HENNETH ANNUN: One of the favorite sets of some of our TORC Fellowship. The Ithilien Rangers have plenty of supplies in the cave and it comes complete with a waterfall cascaded just behind a “window” to the West.
OSGILIATH: My personal favorite of the exhibit, although, it has some rather bothersome elements to this set. The ruins are very, very impressive. You FEEL like you are standing within the ruins of the once mighty Osgiliath. There are Sam and Frodo’s costumes…and behind those, is Faramir’s. Wait a minute: Sam and Frodo at Osgiliath? Ah, but there’s a very nice broken statue that adds more ambience to BEING there. But, what’s that just behind the statue and back in the shadows? A Nazgul? And what’s that banner lying nearby..Easterling? Orc? What is this set telling us? And, why is it in TTT? Hmm….methinks I smell a major diversion from the books within this set as it is portrayed here. What could it mean?
LEMBAS: Just beyond the ruins of Osgiliath is a glass case with Mallorn leaves and Lembas. Mallorn leaves, mellyn, are HUGE. And I do mean HUGE. In fact, they could be the Elephant Ear plant of Middle Earth. The lembas that sit atop the huge Mallorn leaf are interesting. The TORC Fellowship decided that Lembas are actually poptarts. No WONDER we CAN survive off of poptarts and Pillsbury turnovers; they undoubtedly originate from the Elvish waybread which we know can sustain one on long, arduous journeys.
THE ONE RING: Would you believe that some of us in the TORC Fellowship didn’t even notice the One Ring and chain that was in the same case as the Lembas and Mallorn leaves? Were we THAT hungry? For that matter, WHY was the One Ring in the same case as the Lembas and Mallorn leaves?
ARWEN’S ROOM: Gorgeous costumes of Elrond and Arwen and exquisite floor tiling and bedroom decor. Will we actually see this room in the movie? I don’t recall seeing it in any trailer scenes, but surely I’m wrong on that.
EXHIBIT ENDED. Yes, that’s correct, after Arwen’s Room and a glass case with Gil-galad’s banner, (why was Gil-galad’s banner at a TTT exhibit?), we came to the exhibit exit.
Too hasty. Much too hasty. It took me about 3 hours to tour the Casa Loma exhibit last year and that was on a single walk-through of all of the rooms and sets. The TTT exhibit took about an hour. I was stunned at that.
We did manage a second walk-through of the exhibit after pleading our case to one of the staff members. Well, Donna plead our case as I was already not very well liked due to having been caught snapping a few digital pics. Saying that we had folks from Atlanta, (me!), and folks from Texas, (Katarina!), who had flown a very long way to see this exhibit, we asked if we could walk through one more time in order to get more detail.

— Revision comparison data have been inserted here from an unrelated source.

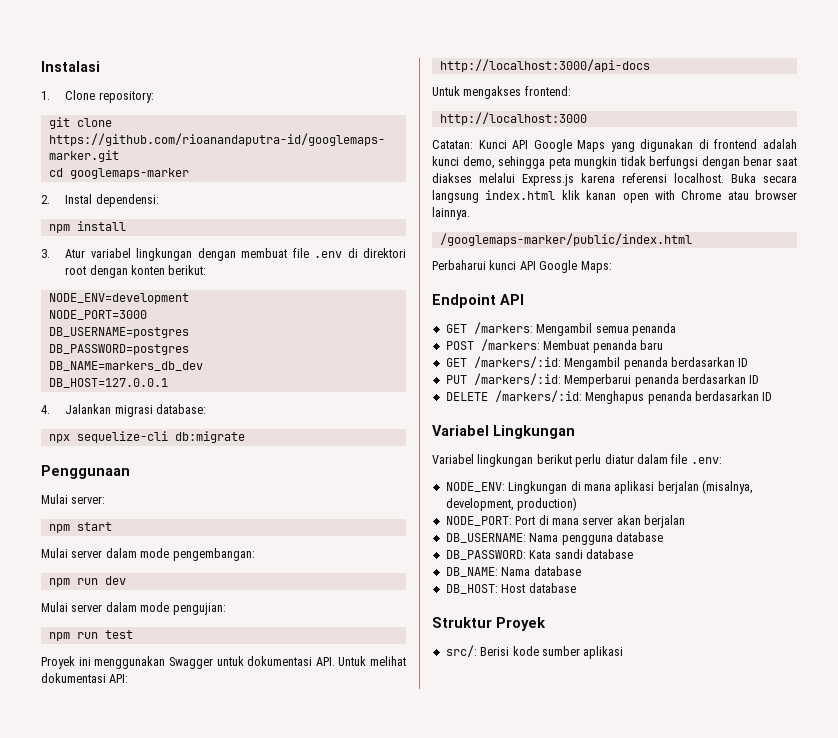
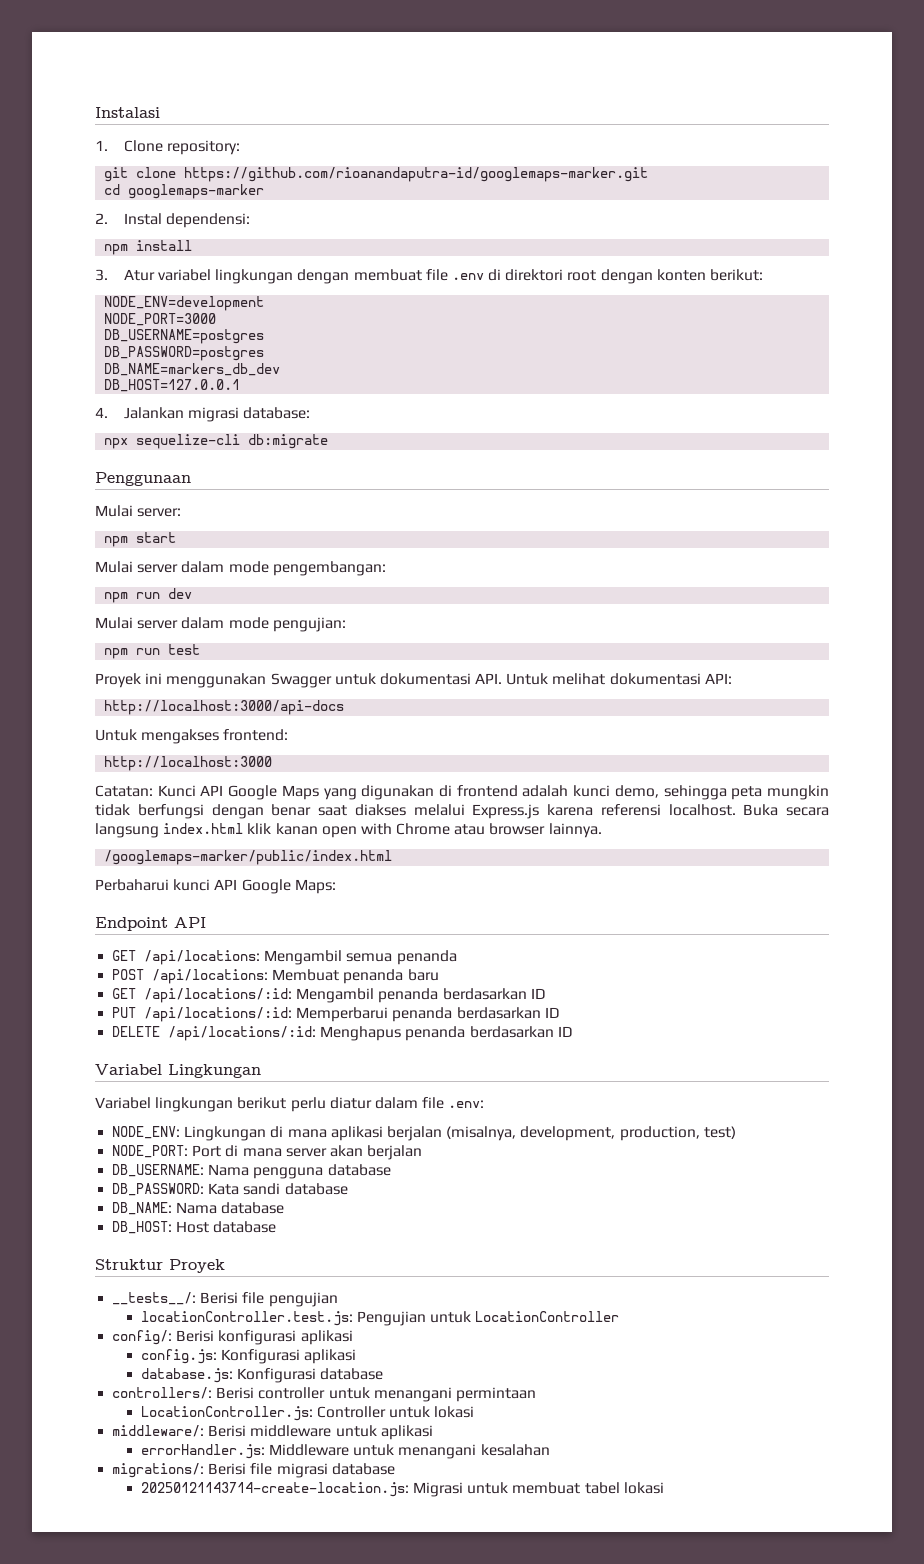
- GET /markers: Mengambil semua penanda
+ GET /api/locations: Mengambil semua penanda
- POST /markers: Membuat penanda baru
+ POST /api/locations: Membuat penanda baru
- GET /markers/:id: Mengambil penanda berdasarkan ID
+ GET /api/locations/:id: Mengambil penanda berdasarkan ID
- PUT /markers/:id: Memperbarui penanda berdasarkan ID
+ PUT /api/locations/:id: Memperbarui penanda berdasarkan ID
- DELETE /markers/:id: Menghapus penanda berdasarkan ID
+ DELETE /api/locations/:id: Menghapus penanda berdasarkan ID
- NODE_ENV: Lingkungan di mana aplikasi berjalan (misalnya, development, production)
+ NODE_ENV: Lingkungan di mana aplikasi berjalan (misalnya, development, production, test)
- src/: Berisi kode sumber aplikasi
+ __tests__/: Berisi file pengujian
+ locationController.test.js: Pengujian untuk LocationController
+ config/: Berisi konfigurasi aplikasi
+ config.js: Konfigurasi aplikasi
+ database.js: Konfigurasi database
+ controllers/: Berisi controller untuk menangani permintaan
+ LocationController.js: Controller untuk lokasi
+ middleware/: Berisi middleware untuk aplikasi
+ errorHandler.js: Middleware untuk menangani kesalahan
+ migrations/: Berisi file migrasi database
+ 20250121143714-create-location.js: Migrasi untuk membuat tabel lokasi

Gracious in their grudging affirmative, we quickly set out, en masse, to tour the exhibit again. This time, I put up my notes (and my camera), and simply enjoyed the exhibit’s visual dazzling.

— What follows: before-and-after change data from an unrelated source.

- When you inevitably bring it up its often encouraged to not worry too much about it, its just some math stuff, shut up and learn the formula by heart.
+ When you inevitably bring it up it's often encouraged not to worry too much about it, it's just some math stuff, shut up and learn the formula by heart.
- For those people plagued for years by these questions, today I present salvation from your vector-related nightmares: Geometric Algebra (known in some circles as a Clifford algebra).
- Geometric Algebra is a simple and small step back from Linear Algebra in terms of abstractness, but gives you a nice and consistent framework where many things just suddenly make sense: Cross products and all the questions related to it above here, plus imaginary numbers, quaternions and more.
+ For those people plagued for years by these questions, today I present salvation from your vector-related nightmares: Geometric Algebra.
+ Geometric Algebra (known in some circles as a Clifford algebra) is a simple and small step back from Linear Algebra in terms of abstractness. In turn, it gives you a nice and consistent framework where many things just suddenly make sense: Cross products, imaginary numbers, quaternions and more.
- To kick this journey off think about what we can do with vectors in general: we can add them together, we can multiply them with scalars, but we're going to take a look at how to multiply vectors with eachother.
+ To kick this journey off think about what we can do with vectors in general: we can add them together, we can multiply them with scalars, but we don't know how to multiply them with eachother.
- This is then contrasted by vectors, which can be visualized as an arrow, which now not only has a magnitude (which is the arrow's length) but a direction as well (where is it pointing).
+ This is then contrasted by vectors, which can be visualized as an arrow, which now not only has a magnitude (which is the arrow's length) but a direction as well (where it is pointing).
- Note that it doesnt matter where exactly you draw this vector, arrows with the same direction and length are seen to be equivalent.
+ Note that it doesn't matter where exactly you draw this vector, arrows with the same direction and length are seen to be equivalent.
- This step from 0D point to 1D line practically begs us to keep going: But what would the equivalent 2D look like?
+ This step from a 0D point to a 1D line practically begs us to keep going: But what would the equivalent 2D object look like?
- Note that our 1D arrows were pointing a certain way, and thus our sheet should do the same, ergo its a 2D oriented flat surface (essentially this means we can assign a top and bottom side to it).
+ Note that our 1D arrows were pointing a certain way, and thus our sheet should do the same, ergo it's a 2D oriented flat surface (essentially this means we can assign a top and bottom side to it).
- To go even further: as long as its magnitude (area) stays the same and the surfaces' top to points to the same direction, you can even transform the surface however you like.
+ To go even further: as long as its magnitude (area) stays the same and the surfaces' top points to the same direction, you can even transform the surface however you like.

Too short? Yes. The exhibit is MUCH shorter and smaller than the Fellowship exhibit at Casa Loma last year.
Strangely organised? Yes, I wonder at some of the props that were, it seemed, tossed into glass cases together. A Ringwraith sword and a Warg saddle? Lembas and the One Ring? Gil-galad’s banner at a TTT exhibit?
Worth seeing? Oh yes. Definitely yes. If you can see it, don’t miss it. Smaller than Casa Loma and some things just tossed in for good measure aside, these ARE the movie props and you do get to see detail that you will never see from just watching the movie.
Thanks to my TORC Fellowship friends for a wonderful visit to Toronto! Namarie!